# Available records:
● ● ● ● ● ● ●

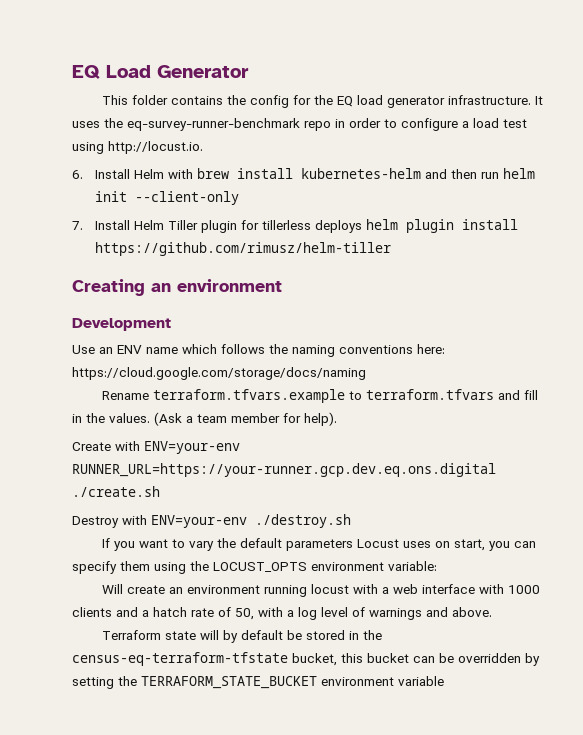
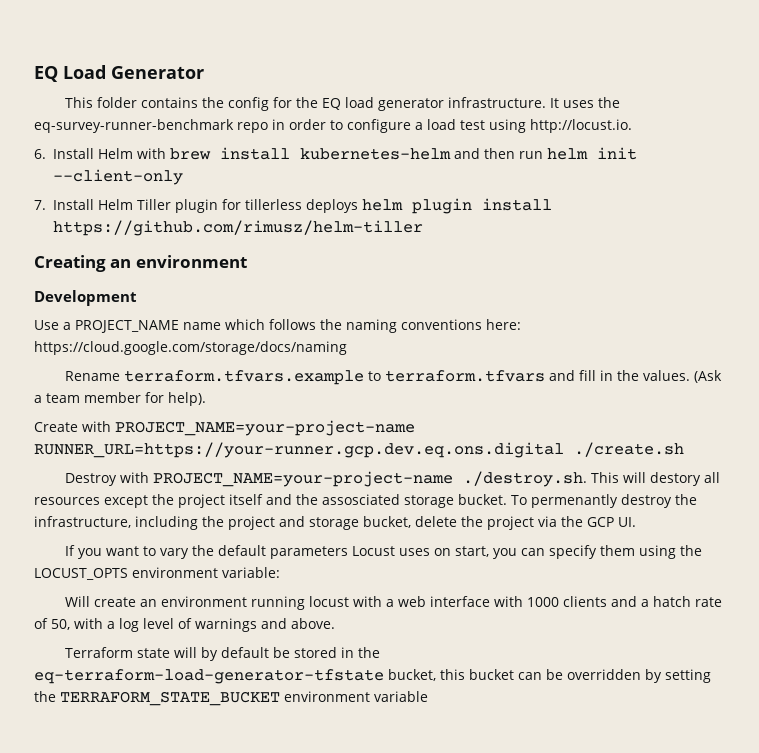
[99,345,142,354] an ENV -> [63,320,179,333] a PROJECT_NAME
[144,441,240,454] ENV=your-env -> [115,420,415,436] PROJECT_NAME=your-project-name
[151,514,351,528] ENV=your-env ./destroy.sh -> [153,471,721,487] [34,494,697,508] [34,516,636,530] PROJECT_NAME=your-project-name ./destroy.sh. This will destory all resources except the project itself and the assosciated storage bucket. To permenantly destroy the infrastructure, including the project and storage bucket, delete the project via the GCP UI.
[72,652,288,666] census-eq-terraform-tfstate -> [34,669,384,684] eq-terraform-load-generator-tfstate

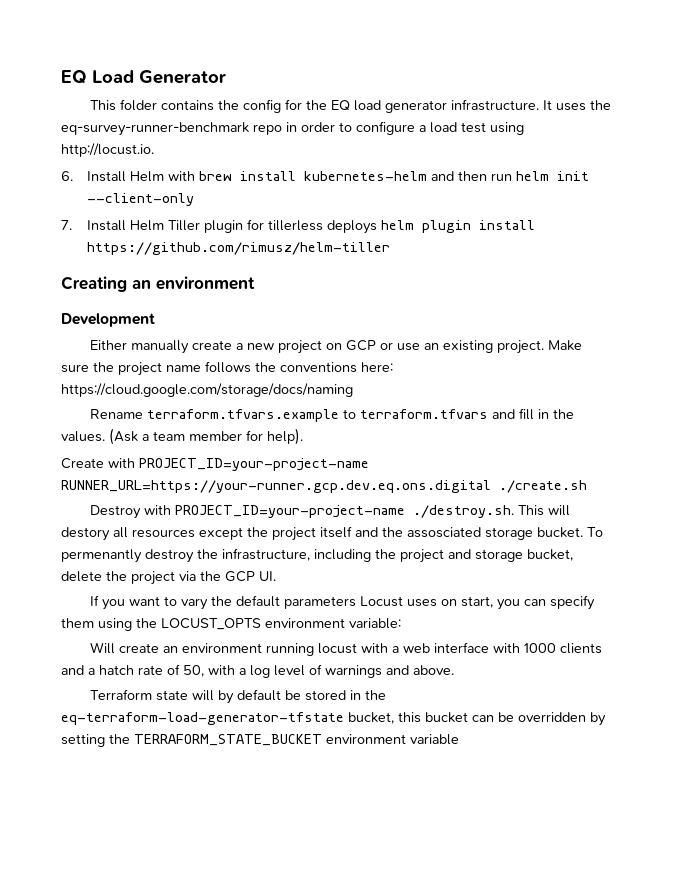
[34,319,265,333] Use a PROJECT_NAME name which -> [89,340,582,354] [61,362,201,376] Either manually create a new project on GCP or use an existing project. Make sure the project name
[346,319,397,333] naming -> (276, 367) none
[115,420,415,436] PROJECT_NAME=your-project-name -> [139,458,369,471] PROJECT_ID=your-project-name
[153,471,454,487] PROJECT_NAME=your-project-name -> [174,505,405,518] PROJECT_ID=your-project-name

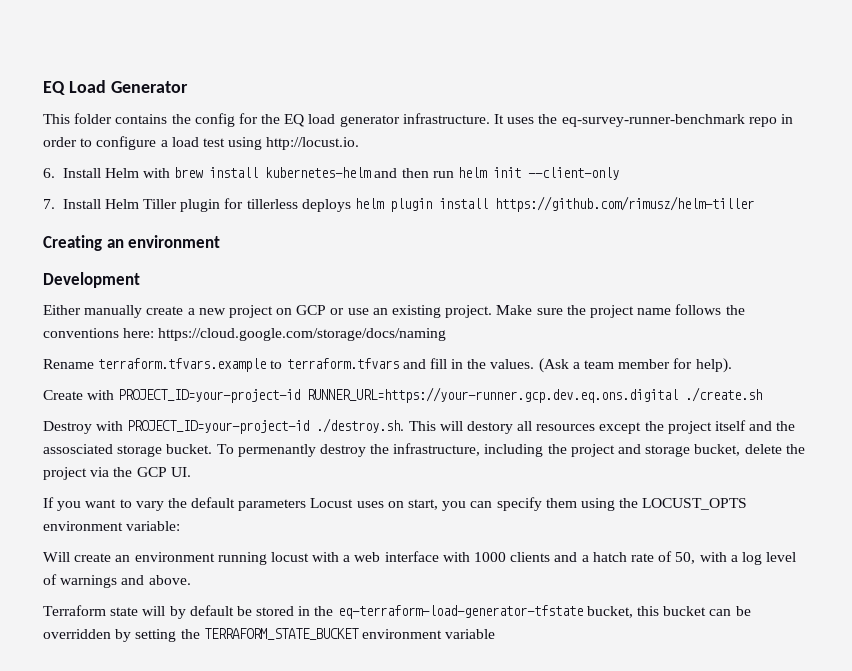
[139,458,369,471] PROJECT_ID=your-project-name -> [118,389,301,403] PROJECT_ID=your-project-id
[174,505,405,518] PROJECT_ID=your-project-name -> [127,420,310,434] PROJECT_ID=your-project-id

● ● ● ● ● ● ●

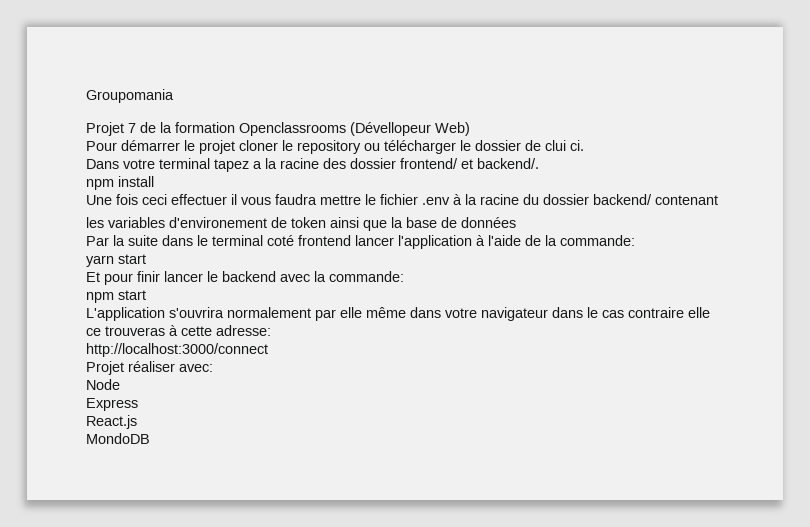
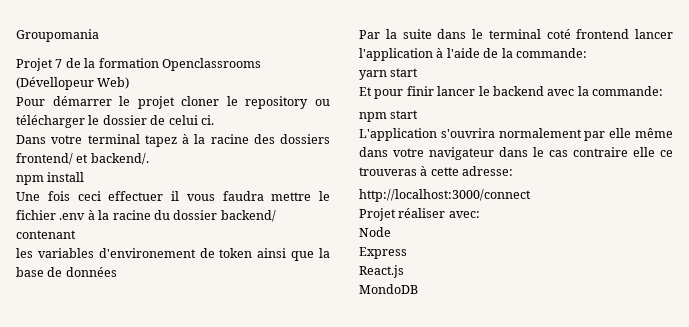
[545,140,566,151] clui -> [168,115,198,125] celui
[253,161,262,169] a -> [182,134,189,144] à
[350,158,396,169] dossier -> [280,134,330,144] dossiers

● ● ● ● ● ● ●

# About this task:
Every line that holds the word "your" should be copied from the records.

# Response to this task:
[144,441,240,454] ENV=your-env -> [115,420,415,436] PROJECT_NAME=your-project-name
[151,514,351,528] ENV=your-env ./destroy.sh -> [153,471,721,487] [34,494,697,508] [34,516,636,530] PROJECT_NAME=your-project-name ./destroy.sh. This will destory all resources except the project itself and the assosciated storage bucket. To permenantly destroy the infrastructure, including the project and storage bucket, delete the project via the GCP UI.
[115,420,415,436] PROJECT_NAME=your-project-name -> [139,458,369,471] PROJECT_ID=your-project-name
[153,471,454,487] PROJECT_NAME=your-project-name -> [174,505,405,518] PROJECT_ID=your-project-name
[139,458,369,471] PROJECT_ID=your-project-name -> [118,389,301,403] PROJECT_ID=your-project-id
[174,505,405,518] PROJECT_ID=your-project-name -> [127,420,310,434] PROJECT_ID=your-project-id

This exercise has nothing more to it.